How ePopSoft, maker of Korea’s most popular English instruction app, uses Furiosa’s Gen 1 Vision NPU
Technical Updates
Summary
-
ePopSoft, maker of South Korea’s most popular English instruction app, uses FuriosaAI’s Gen 1 Vision NPU cards to power a new “smart dictionary” feature.
-
The feature analyzes text in photos taken on users’ smartphones and provides an exact translation that accounts for context and idioms.
-
The service uses a pipeline of two computer vision models (CRAFT for text detection and ResNet-CTC for recognition) running on Furiosa's Gen 1 NPU in the cloud.
-
The NPU delivers peak performance of 64TOPS (INT8) and a thermal design of just 40-60W.
-
By using the new OCR system developed with Furiosa, SayVoca reported an 84% improvement in accuracy over its previous solution.
One of the biggest challenges for people learning English is the language’s vast number of idioms and words with multiple meanings. For example the word “take” has different meanings in “take a nap” and “take a taxi,” and the correct translation will depend on that context. Often, the correct translation hinges on the meaning of an entire passage, such as the word “take” in this example: “Many people think naps are only for children. Or for senior citizens. But I take one every day."
ePopSoft, makers of the most widely used English instruction app in South Korea, created a new app called SayVoca Dictionary to help people learn these tricky words and phrases much more easily. The service is powered by Furiosa’s Gen 1 Vision NPU accelerator card for computer vision applications.
With ePopSoft’s new app, people can simply point their phone camera at a passage of text and immediately learn the correct meaning of each word or phrase in that specific context. Rather than listing all the possible meanings of “take,” the app presents just the one that’s contextually relevant. SayVoca believes this is the key to a more enjoyable and effective language-learning tool.
But to deliver a good experience, the SayVoca Dictionary app needs to reliably recognize and understand long passages of text in smartphone photos taken in a wide range of tricky real world situations. If the app doesn’t recognize when a text passage is broken up into multiple columns or divided across two pages in a photo of an open book, it will produce an error-ridden translation. These mistakes will lead to a poor user experience that might drive people to abandon the app altogether – and have a lower opinion of ePopSoft in general.
With Furiosa's Gen 1 Vision NPU at the heart of a complex data pipeline, ePopSoft’s SayVoca Dictionary language learning app is available now.
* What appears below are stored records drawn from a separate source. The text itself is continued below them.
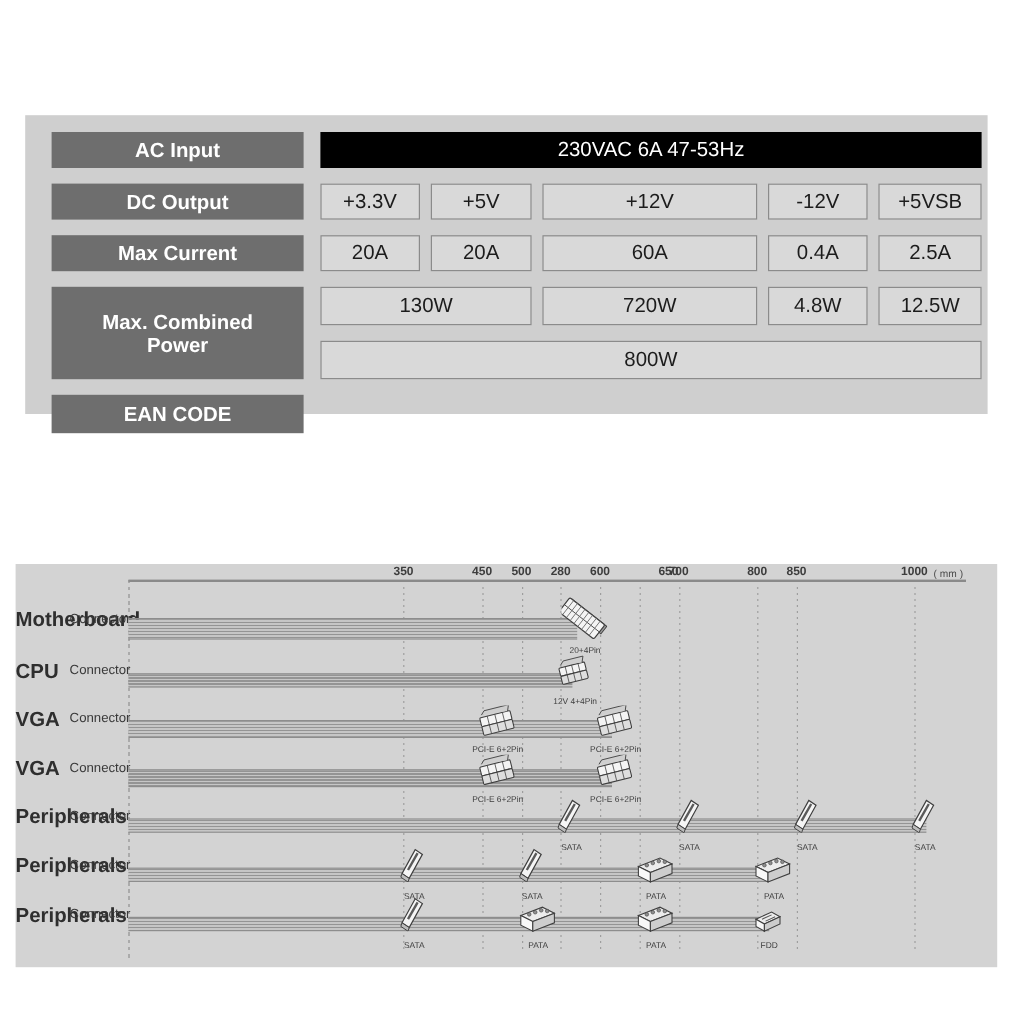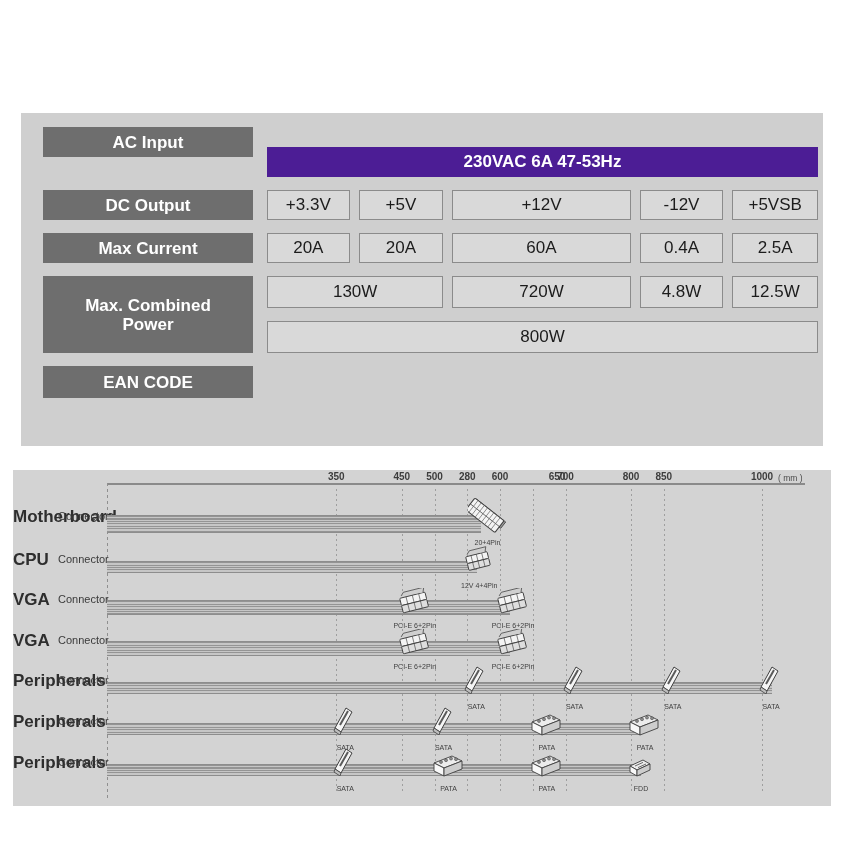--- a/index.html
+++ b/index.html
@@ -3,21 +3,21 @@
 <meta charset="utf-8">
 <style>
   html,body{margin:0;padding:0;}
   body{
     width:850px;height:850px;position:relative;background:#ffffff;
     font-family:"Liberation Sans",sans-serif;overflow:hidden;
     -webkit-font-smoothing:antialiased;
   }
   
   .spec-panel{
-    position:absolute;left:21px;top:113px;width:802px;height:333px;
+    position:absolute;left:21px;top:96px;width:802px;height:249px;
     background:#cfcfcf;box-sizing:border-box;padding:14px 5px 0 22px;
   }
   .spec-row{
     display:grid;grid-template-columns:210px 551px;column-gap:14px;
     margin-bottom:13px;
   }
   .hdr{
     background:#6e6e6e;color:#ffffff;font-weight:bold;font-size:17px;
     display:flex;align-items:center;justify-content:center;text-align:center;
     line-height:19px;
@@ -26,22 +26,22 @@
   .h32{height:32px;}
   .vals5{
     display:grid;grid-template-columns:82fr 84fr 177fr 83fr 85fr;column-gap:9px;
   }
   .cell{
     background:#d9d9d9;border:1px solid #8b8b8b;box-sizing:border-box;
     display:flex;align-items:center;justify-content:center;
     font-size:17px;color:#1c1c1c;
   }
   .darkbar{
-    background:#4c1d95;color:#ffffff;font-weight:bold;font-size:17px;
-    display:flex;align-items:center;justify-content:center;margin-top:20px;
+    background:#000000;color:#ffffff;font-weight:normal;font-size:17px;
+    display:flex;align-items:center;justify-content:center;
   }
   .span2{grid-column:1 / 3;}
   .mcp-grid{display:grid;grid-template-columns:210px 551px;column-gap:14px;margin-bottom:13px;}
   .mcp-vals{display:flex;flex-direction:column;row-gap:13px;}
   .left-align{justify-content:flex-start;padding-left:14px;white-space:pre;}
   .hdr-inner{max-width:165px;}
   
   .diagram-panel{
     position:absolute;left:13px;top:470px;width:818px;height:336px;
     background:#d3d3d3;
The app currently has 4.3 stars in the Apple App Store.
Challenges beyond everyday OCR
Optical Character Recognition (OCR) and translation aren’t new technologies, of course. But ePopSoft needed to solve several key challenges in order to create a “smart dictionary” app that understands the precise meaning of each word in context:
Effective text translation needs to disambiguate words by looking at the meaning not just of the surrounding sentence but often the entire paragraph or page of text.
In photos taken in real world situations, text often isn’t presented in a single, clearly defined block; it might be broken up into columns, captions, diagrams, and more.
Text in photos is often skewed or distorted – for example when the pages of an open book don’t lie perfectly flat.
Artifacts (like a smudge on a page) can confuse OCR models.
In high-resolution smartphone photos, text might take up just a small portion of a particular image. The app needs to work well with these kinds of large, detailed photos while also minimizing latency.
To meet these needs, ePopSoft is using four of the 121 Gen 1 NPUs deployed in the Kakao Cloud as part of a multistage pipeline that also incorporates CPUs.
When a user takes a photo in the SayVoca Dictionary app, an API call request is sent to the Furiosa AI Gen 1 Vision NPU server installed in Kakao Cloud, as shown in the graphic below.
This end-to-end OCR service incorporates several complex steps, including the models running on Furiosa's Gen 1 Vision NPU, OpenVINO running using CPU, ONNXRuntime using CPU, and even C++ code (i.e., textline detection algorithm).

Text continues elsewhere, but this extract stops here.